## Record extracts:
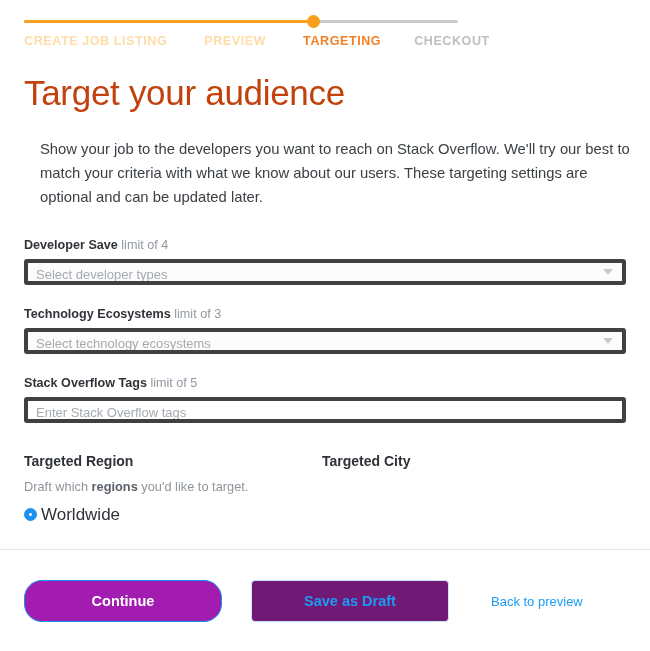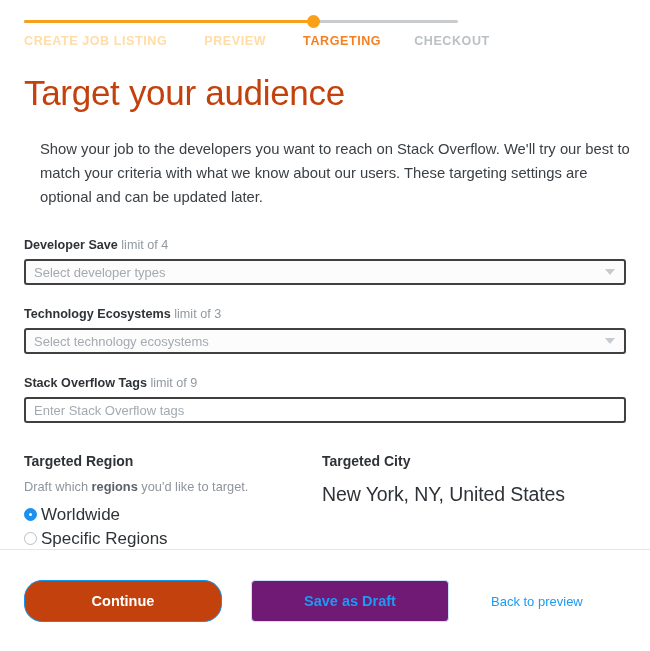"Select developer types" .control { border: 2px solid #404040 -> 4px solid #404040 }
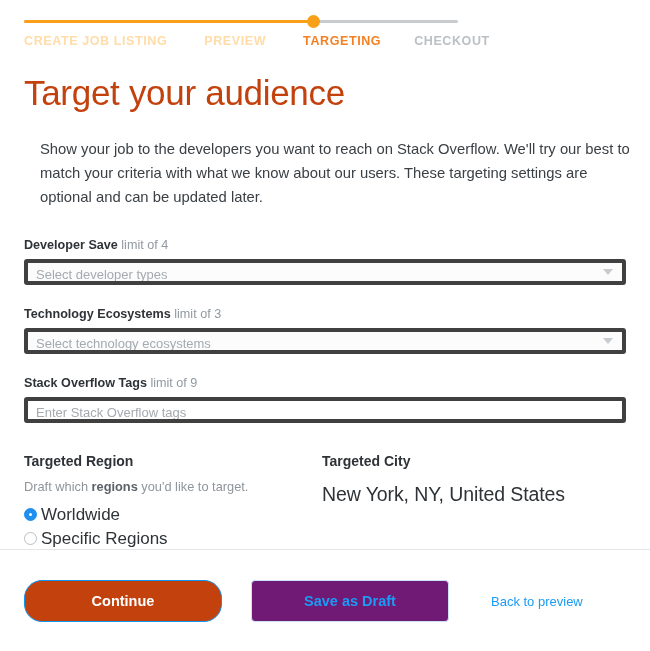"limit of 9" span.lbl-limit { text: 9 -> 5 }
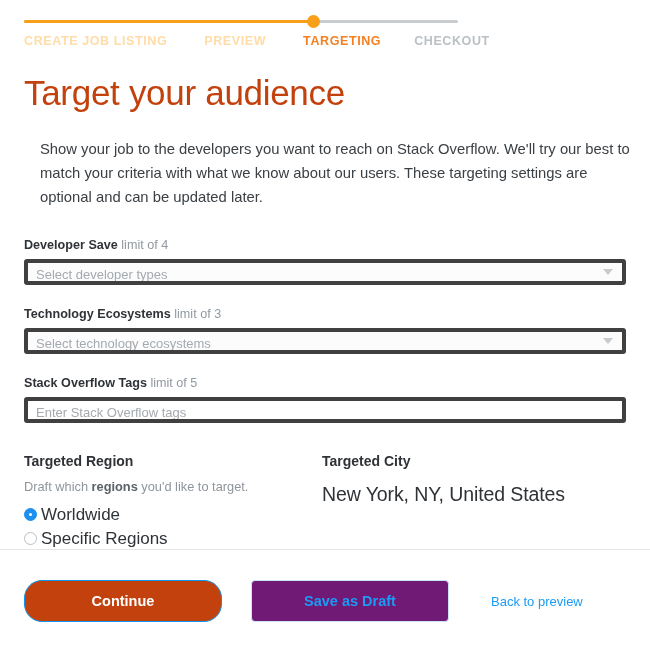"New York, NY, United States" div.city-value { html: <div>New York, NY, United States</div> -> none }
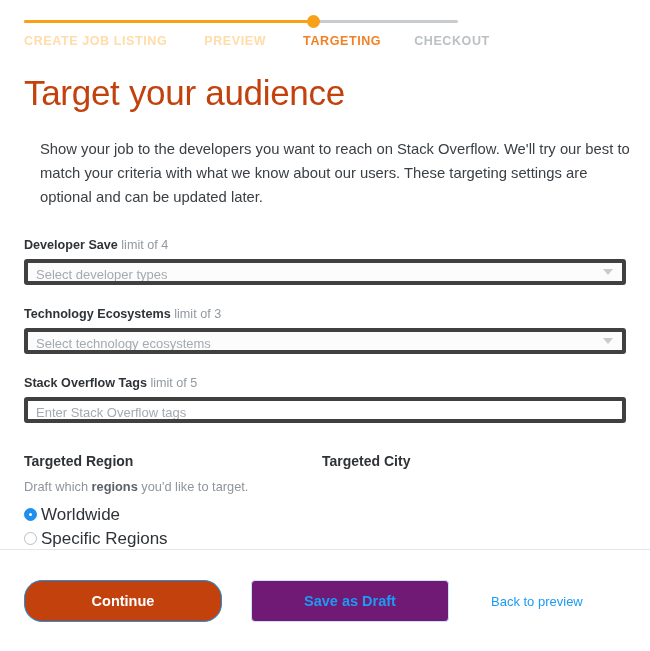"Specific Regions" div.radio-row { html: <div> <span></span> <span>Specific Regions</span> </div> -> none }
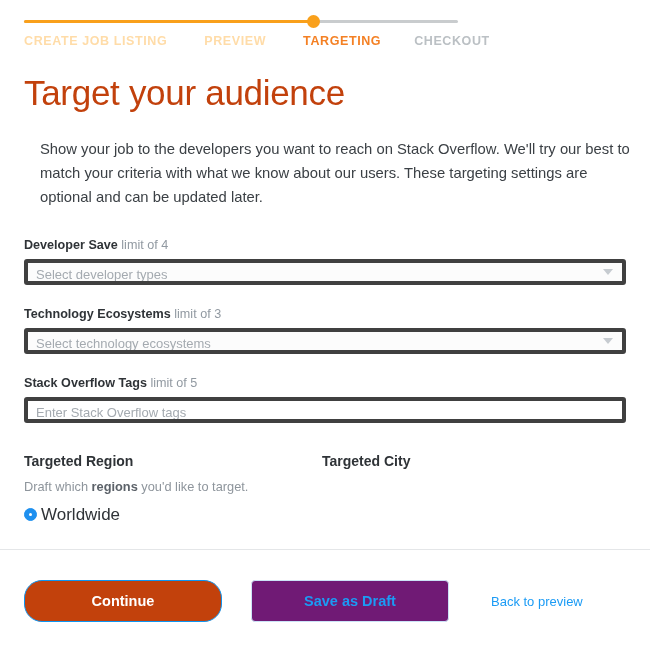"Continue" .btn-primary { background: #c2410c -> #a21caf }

...

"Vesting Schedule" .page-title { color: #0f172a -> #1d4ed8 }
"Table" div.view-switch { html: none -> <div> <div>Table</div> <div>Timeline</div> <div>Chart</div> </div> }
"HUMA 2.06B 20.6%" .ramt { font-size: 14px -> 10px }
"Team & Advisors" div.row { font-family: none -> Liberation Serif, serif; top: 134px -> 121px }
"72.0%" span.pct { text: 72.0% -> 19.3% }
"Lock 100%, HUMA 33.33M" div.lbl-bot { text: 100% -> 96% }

## What you have to do:
From the records above, give again only the part that opens with the line containing "html: <div> <span></span>" and closes with the line containing "background: #c2410c ->". Keep both ends but drop the pictures.

## Task result:
"Specific Regions" div.radio-row { html: <div> <span></span> <span>Specific Regions</span> </div> -> none }
"Continue" .btn-primary { background: #c2410c -> #a21caf }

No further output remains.